Performers re-performing works of performance artists such as Marina Abramovic is full of questions and contradictions, given that performance art is known for exploring the ephemeral nature of live art moments. Abramovic however has made this act of re-presenting performance art part of the contemporary art culture. Initially through her Seven Easy Pieces at New York’s Guggenheim Museum, where classic works by the likes of Vito Acconci and Gina Pane were reproduced in 2005.

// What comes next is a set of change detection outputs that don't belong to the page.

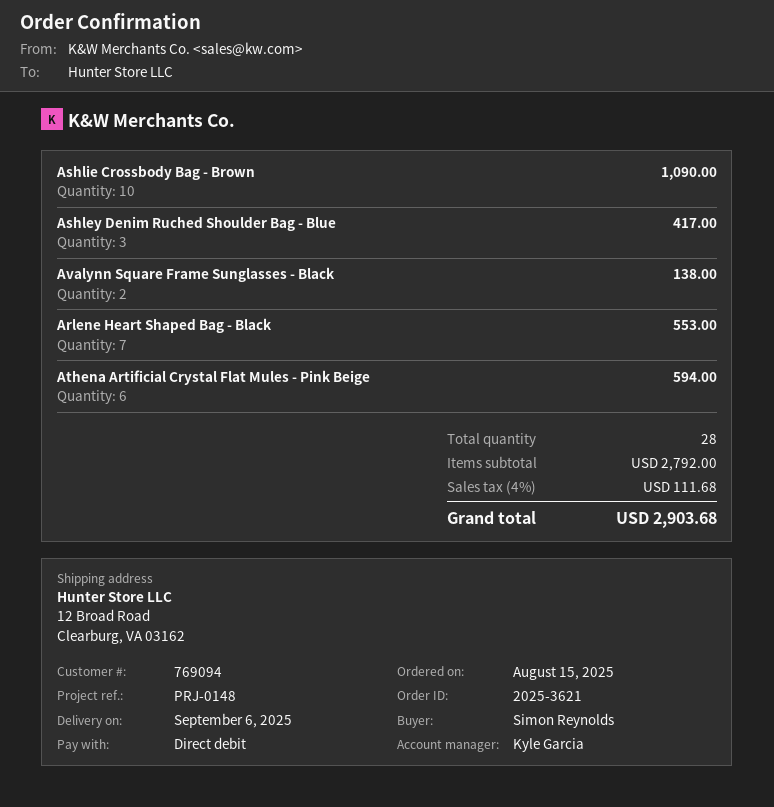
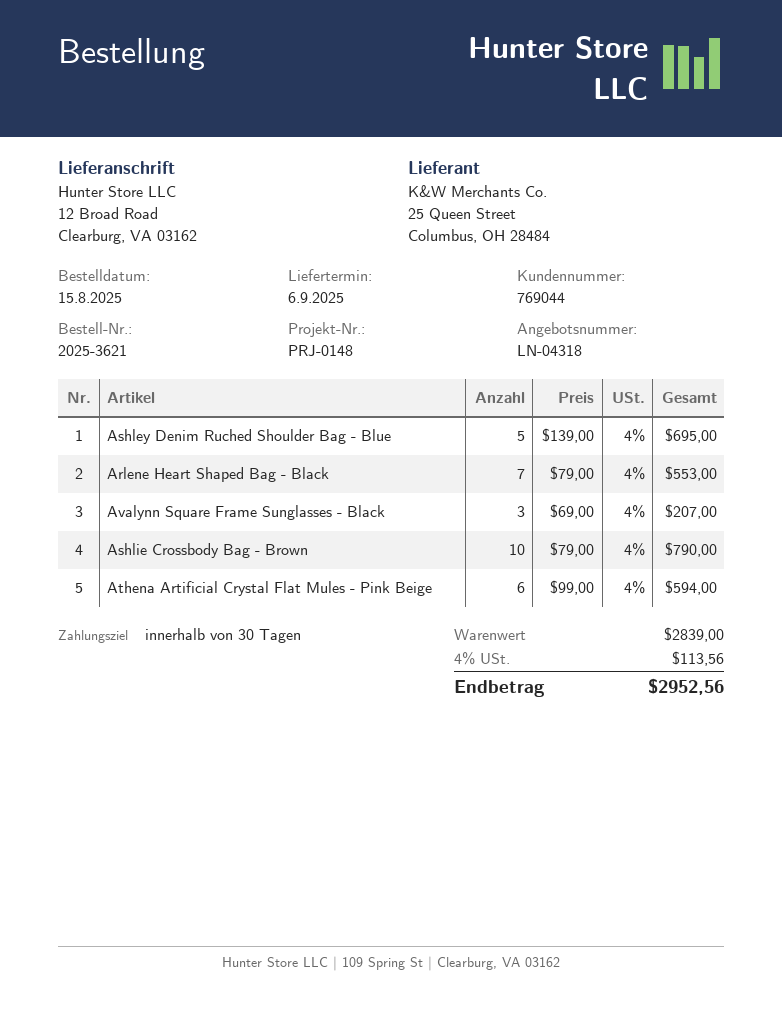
customer number: 769094 -> 769044
Ashlie Crossbody Bag - Brown: 10 for 1090.00 -> 10 for 790.00
Ashley Denim Ruched Shoulder Bag - Blue: 3 for 417.00 -> 5 for 695.00
Avalynn Square Frame Sunglasses - Black: 2 for 138.00 -> 3 for 207.00
subtotal: 2792.00 -> 2839.00
tax: 4% = 111.68 -> 4% = 113.56
total: 2903.68 -> 2952.56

I spoke with one of the women re-performing Abramovic’s work Luminosity and was interested in what the context was for the performers. Each performer did a 30-minute ‘shift’ per day of the show they were working on. When the ‘change of shift’ happened we spectators were bustled out of the space whilst performers changed over. This blows a hole in the foot of durational work surely? Considering Abramovic’s original work went for about 7 hours. I wondered how such work was a true rendition of the original, and what as a viewer I missing out on. Without the capacity to engage in the endurance aspect of Abramovic’s work, which is so much at the heart of her own rhetoric, I felt a bit robbed. From the point of view of the performer, surely they weren’t experiencing the different stages of the marathon performance of the original 7 hour work. From the point of view of the audience our desire to engage in a work as an ‘endurance spectator’ was removed. The performer I spoke with expressed that she felt a lack of engagement with the work as she wasn’t its creator. As a trained dancer she felt that she was enacting some extreme choreography. I enjoyed my 30 minutes being a spectator of a woman recreating Abramovic’s work, but as an artist who has engaged in durational performances I had a lot more ‘spectating’ left in me than I was permitted to give. I would have relished a few hours in the room to really feel and meditate on the work.

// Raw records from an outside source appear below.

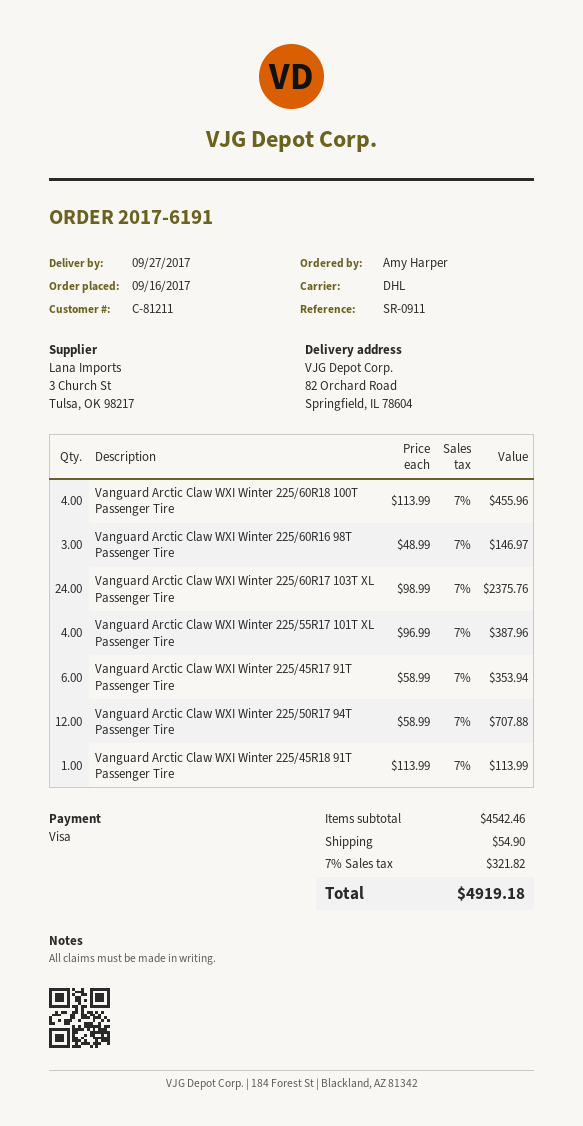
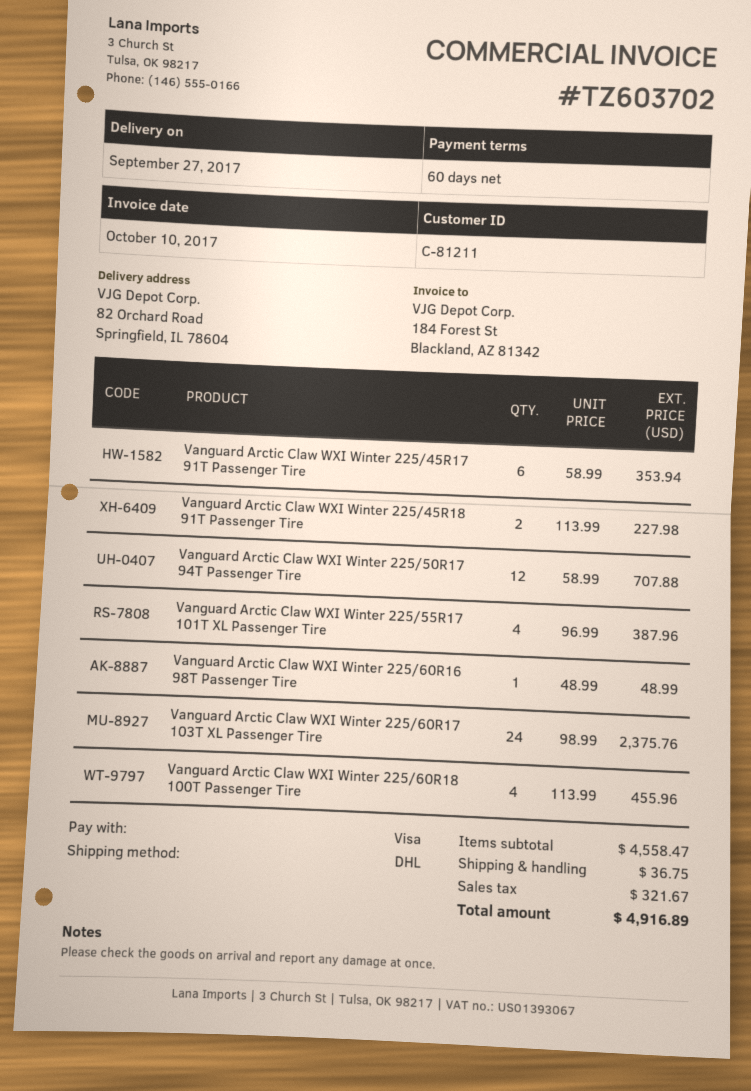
Vanguard Arctic Claw WXI Winter 225/60R16 98T Passenger Tire: 3 x 48.99 = 146.97 -> 1 x 48.99 = 48.99
Vanguard Arctic Claw WXI Winter 225/45R18 91T Passenger Tire: 1 x 113.99 = 113.99 -> 2 x 113.99 = 227.98
subtotal: 4542.46 -> 4558.47
shipping: 54.90 -> 36.75
tax: 321.82 -> 321.67
total: 4919.18 -> 4916.89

The question of Australian performance artists also lingered in my mind, due their notable absence. If an exhibition of performance art is to occur in Australia, should three of our most internationally renowned artists of the form be excluded? The likes of Mike Parr, Stelarc and Jill Orr were nowhere in sight. All three were producing cutting edge performance art works both here and in Europe when Abramovic was during the 70’s and beyond – so where were they? I noticed that Kaldor used them to market the exhibition on the program Artscape aired on the ABC, yet excluded them from the exhibition. The only locals were two young artists collectively named Clarke Beaumont who get 10 points for being in their own work for the full duration of the exhibition. Unfortunately though sitting on a plinth in a very ‘everyday’ manner in the middle of the white room didn’t really rock my socks.
What stands out with 13 Rooms is that the art world is ready to commodify performance art. I guess the easiest way to do this is to turn the original works into saleable live sculptures as the curators suggest. But is this in the spirit of performance art? Many scholars would argue not I am sure, and for my part I see it as a slight lack of imagination on behalf of the curators. Perhaps creating exhibitions with current performance artists on display would be more risky. Perhaps the general public and their kids wouldn’t come. But must the space be converted into an Ikea furniture showroom? And must the entire exhibition have an overarching feeling of politeness? Nudity alone is not really challenging when propped on a wall, and the audience interaction I witnessed or was part of just felt repressive and boring. Writing this last paragraph just filled me with a profound sense of how truly pedestrian the event was. I guess marketing and money is key for the Kaldor crew and if they want the school holiday brigade to come to these things, then pedestrian they must be. Or must they?